Please reproduce the entries below exactly, starting at the first line and ending with the line that holds "[149,189,244,205] is only".

(Data section Opens)

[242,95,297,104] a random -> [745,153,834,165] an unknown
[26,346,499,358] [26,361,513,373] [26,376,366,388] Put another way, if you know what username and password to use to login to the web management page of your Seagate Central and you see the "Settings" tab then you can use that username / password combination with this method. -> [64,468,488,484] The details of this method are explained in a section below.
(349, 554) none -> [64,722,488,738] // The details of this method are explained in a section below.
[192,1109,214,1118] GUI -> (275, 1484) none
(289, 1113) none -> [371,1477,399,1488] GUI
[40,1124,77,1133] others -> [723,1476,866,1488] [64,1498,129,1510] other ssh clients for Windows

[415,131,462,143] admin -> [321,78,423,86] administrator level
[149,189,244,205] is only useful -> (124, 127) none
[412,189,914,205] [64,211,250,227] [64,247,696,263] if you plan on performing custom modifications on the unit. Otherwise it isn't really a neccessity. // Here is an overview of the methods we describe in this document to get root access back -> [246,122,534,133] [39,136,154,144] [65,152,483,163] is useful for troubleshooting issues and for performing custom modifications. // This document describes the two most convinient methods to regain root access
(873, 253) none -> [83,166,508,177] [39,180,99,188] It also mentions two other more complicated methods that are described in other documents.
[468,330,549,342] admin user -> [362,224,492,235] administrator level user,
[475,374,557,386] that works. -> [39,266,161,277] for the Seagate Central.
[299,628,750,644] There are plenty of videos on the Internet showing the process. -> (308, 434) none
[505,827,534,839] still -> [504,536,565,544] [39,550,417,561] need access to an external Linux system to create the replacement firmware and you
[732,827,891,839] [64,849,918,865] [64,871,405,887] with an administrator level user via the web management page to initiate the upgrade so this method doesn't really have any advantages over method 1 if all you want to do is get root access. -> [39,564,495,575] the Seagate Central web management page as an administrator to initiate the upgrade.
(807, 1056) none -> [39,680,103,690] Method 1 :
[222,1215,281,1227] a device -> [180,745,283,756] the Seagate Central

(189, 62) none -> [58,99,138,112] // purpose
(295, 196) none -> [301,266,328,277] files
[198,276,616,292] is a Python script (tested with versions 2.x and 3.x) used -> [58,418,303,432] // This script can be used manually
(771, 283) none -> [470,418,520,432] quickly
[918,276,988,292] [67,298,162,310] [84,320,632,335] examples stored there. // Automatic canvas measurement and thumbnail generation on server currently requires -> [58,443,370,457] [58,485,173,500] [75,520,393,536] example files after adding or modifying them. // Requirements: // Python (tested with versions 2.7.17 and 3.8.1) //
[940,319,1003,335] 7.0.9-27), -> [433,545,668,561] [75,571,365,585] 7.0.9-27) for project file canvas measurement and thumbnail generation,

(Data section Closes)

* Written response:
[242,95,297,104] a random -> [745,153,834,165] an unknown
[26,346,499,358] [26,361,513,373] [26,376,366,388] Put another way, if you know what username and password to use to login to the web management page of your Seagate Central and you see the "Settings" tab then you can use that username / password combination with this method. -> [64,468,488,484] The details of this method are explained in a section below.
(349, 554) none -> [64,722,488,738] // The details of this method are explained in a section below.
[192,1109,214,1118] GUI -> (275, 1484) none
(289, 1113) none -> [371,1477,399,1488] GUI
[40,1124,77,1133] others -> [723,1476,866,1488] [64,1498,129,1510] other ssh clients for Windows

[415,131,462,143] admin -> [321,78,423,86] administrator level
[149,189,244,205] is only useful -> (124, 127) none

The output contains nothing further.